(DATA PROVIDED Opens)

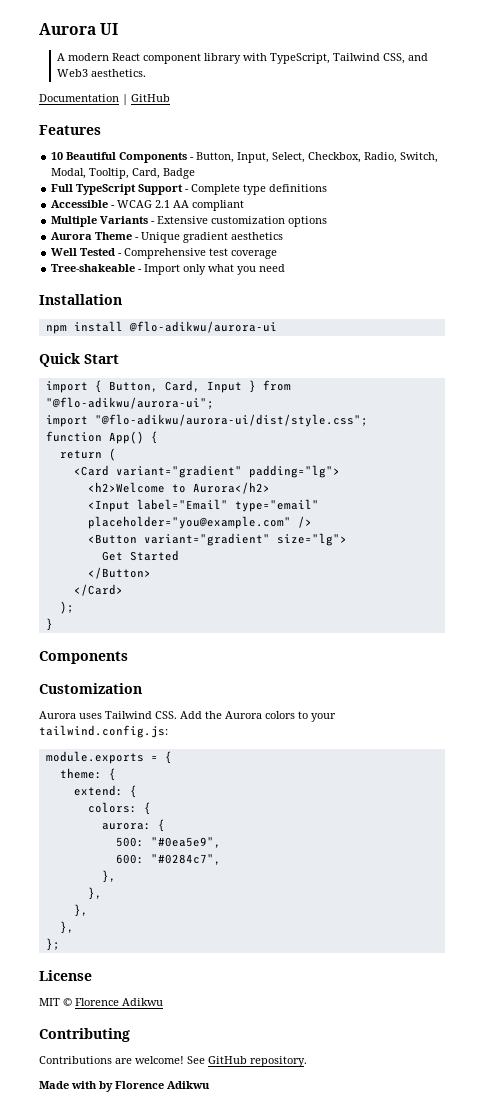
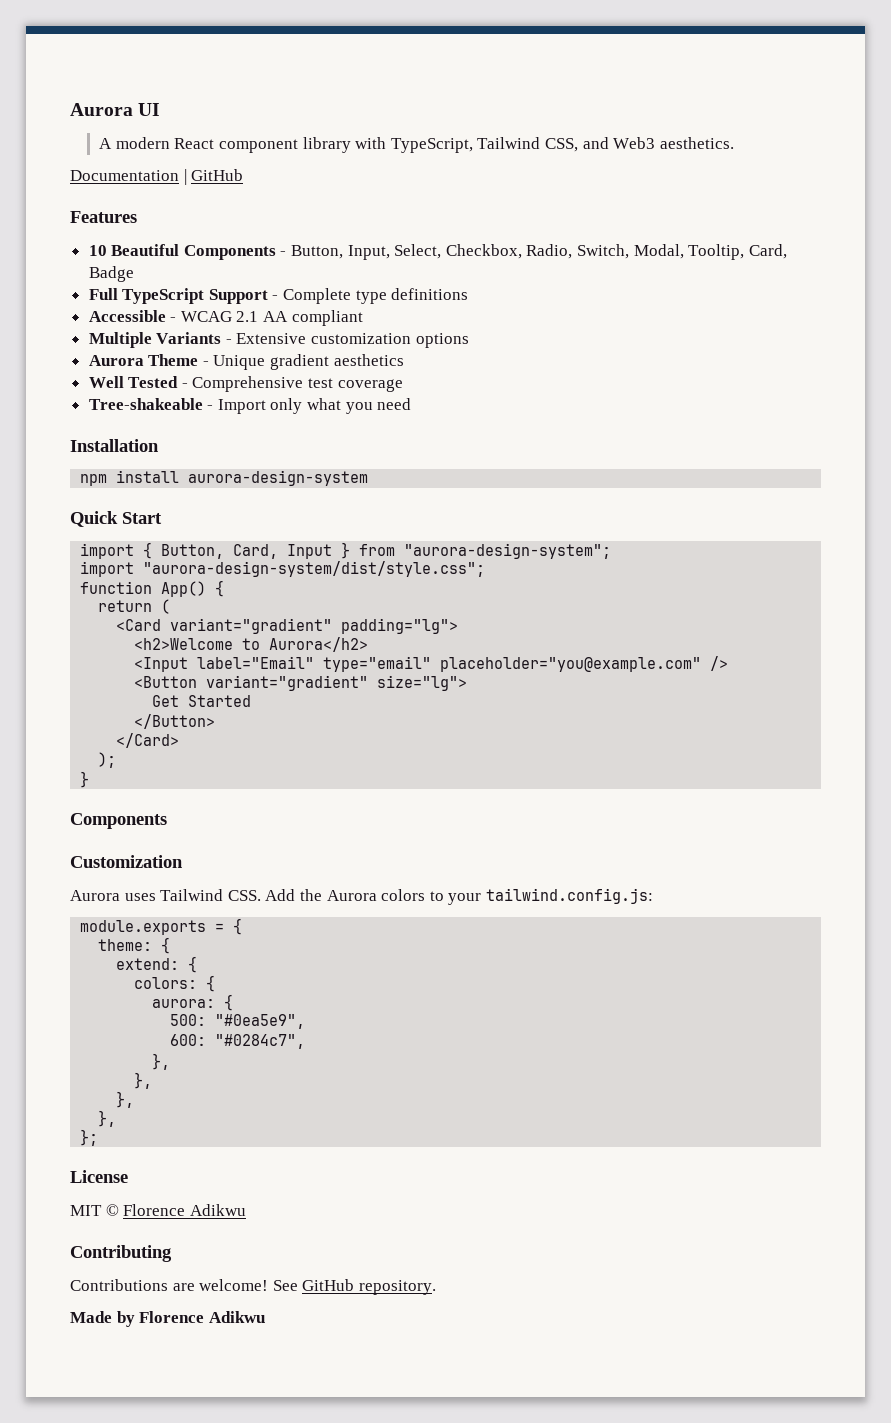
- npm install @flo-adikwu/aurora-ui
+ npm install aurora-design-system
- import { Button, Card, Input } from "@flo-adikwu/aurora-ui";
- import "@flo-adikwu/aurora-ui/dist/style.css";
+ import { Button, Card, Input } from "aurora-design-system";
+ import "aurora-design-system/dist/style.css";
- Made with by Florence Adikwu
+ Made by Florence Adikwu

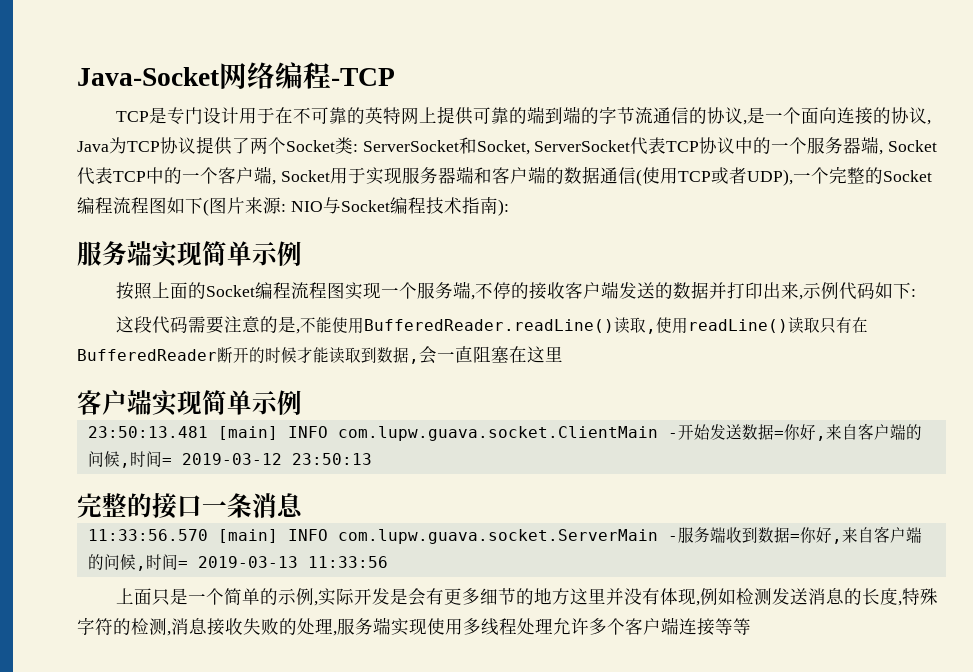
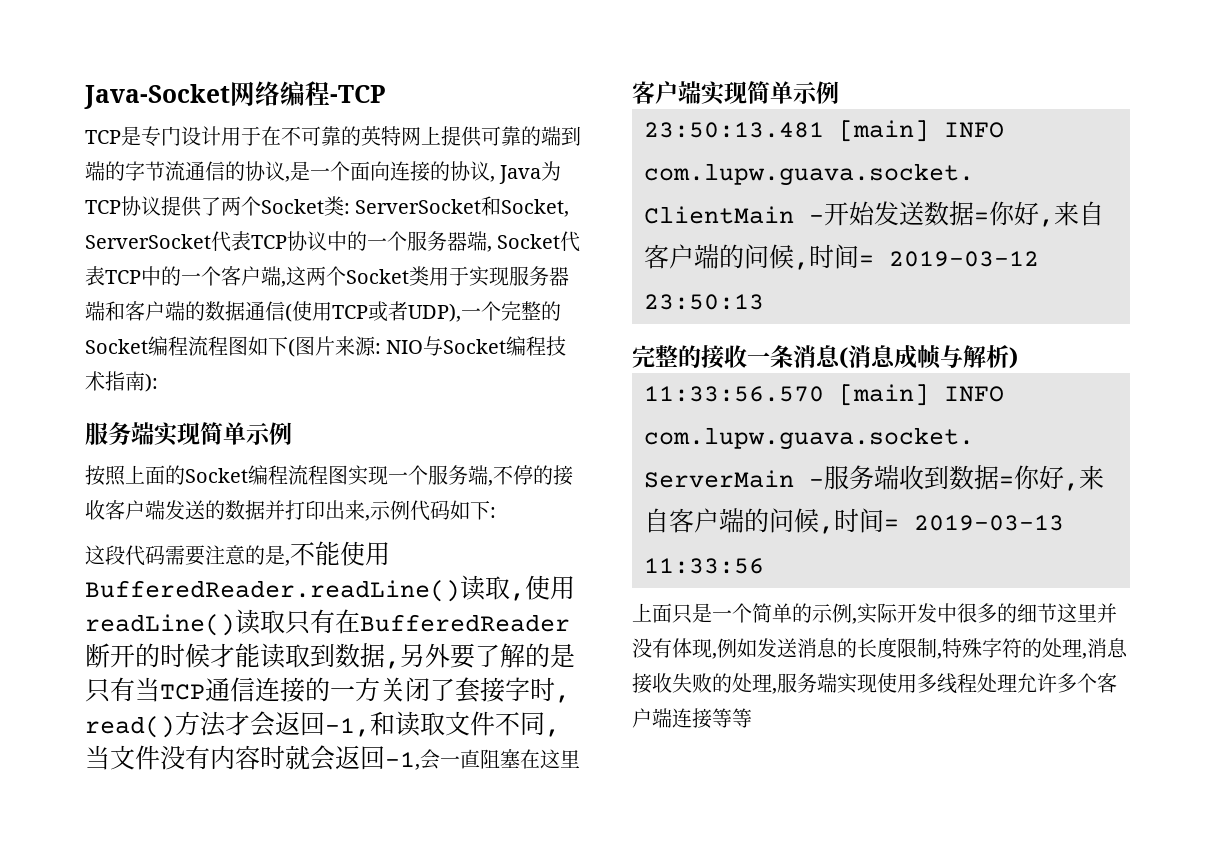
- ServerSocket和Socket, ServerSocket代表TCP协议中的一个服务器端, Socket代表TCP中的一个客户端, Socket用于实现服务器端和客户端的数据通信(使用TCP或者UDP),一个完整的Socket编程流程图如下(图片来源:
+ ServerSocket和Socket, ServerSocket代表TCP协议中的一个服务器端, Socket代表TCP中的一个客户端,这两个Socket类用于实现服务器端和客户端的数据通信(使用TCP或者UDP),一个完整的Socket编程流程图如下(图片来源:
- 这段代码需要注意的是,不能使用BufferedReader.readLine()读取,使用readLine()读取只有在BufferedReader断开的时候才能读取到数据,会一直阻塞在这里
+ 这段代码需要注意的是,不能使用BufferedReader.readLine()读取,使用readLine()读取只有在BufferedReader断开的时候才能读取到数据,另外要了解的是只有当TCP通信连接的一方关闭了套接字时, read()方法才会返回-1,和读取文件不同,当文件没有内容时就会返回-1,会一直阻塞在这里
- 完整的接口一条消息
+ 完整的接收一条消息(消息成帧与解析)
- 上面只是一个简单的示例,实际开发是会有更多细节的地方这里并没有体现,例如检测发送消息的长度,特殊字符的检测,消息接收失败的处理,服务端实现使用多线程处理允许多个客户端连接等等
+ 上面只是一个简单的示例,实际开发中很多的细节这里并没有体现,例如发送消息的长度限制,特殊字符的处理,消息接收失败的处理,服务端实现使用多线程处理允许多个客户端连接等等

(DATA PROVIDED Closes)

Repeat all of the data above word for word, minus the pictures.

**RESULT**
- npm install @flo-adikwu/aurora-ui
+ npm install aurora-design-system
- import { Button, Card, Input } from "@flo-adikwu/aurora-ui";
- import "@flo-adikwu/aurora-ui/dist/style.css";
+ import { Button, Card, Input } from "aurora-design-system";
+ import "aurora-design-system/dist/style.css";
- Made with by Florence Adikwu
+ Made by Florence Adikwu

- ServerSocket和Socket, ServerSocket代表TCP协议中的一个服务器端, Socket代表TCP中的一个客户端, Socket用于实现服务器端和客户端的数据通信(使用TCP或者UDP),一个完整的Socket编程流程图如下(图片来源:
+ ServerSocket和Socket, ServerSocket代表TCP协议中的一个服务器端, Socket代表TCP中的一个客户端,这两个Socket类用于实现服务器端和客户端的数据通信(使用TCP或者UDP),一个完整的Socket编程流程图如下(图片来源:
- 这段代码需要注意的是,不能使用BufferedReader.readLine()读取,使用readLine()读取只有在BufferedReader断开的时候才能读取到数据,会一直阻塞在这里
+ 这段代码需要注意的是,不能使用BufferedReader.readLine()读取,使用readLine()读取只有在BufferedReader断开的时候才能读取到数据,另外要了解的是只有当TCP通信连接的一方关闭了套接字时, read()方法才会返回-1,和读取文件不同,当文件没有内容时就会返回-1,会一直阻塞在这里
- 完整的接口一条消息
+ 完整的接收一条消息(消息成帧与解析)
- 上面只是一个简单的示例,实际开发是会有更多细节的地方这里并没有体现,例如检测发送消息的长度,特殊字符的检测,消息接收失败的处理,服务端实现使用多线程处理允许多个客户端连接等等
+ 上面只是一个简单的示例,实际开发中很多的细节这里并没有体现,例如发送消息的长度限制,特殊字符的处理,消息接收失败的处理,服务端实现使用多线程处理允许多个客户端连接等等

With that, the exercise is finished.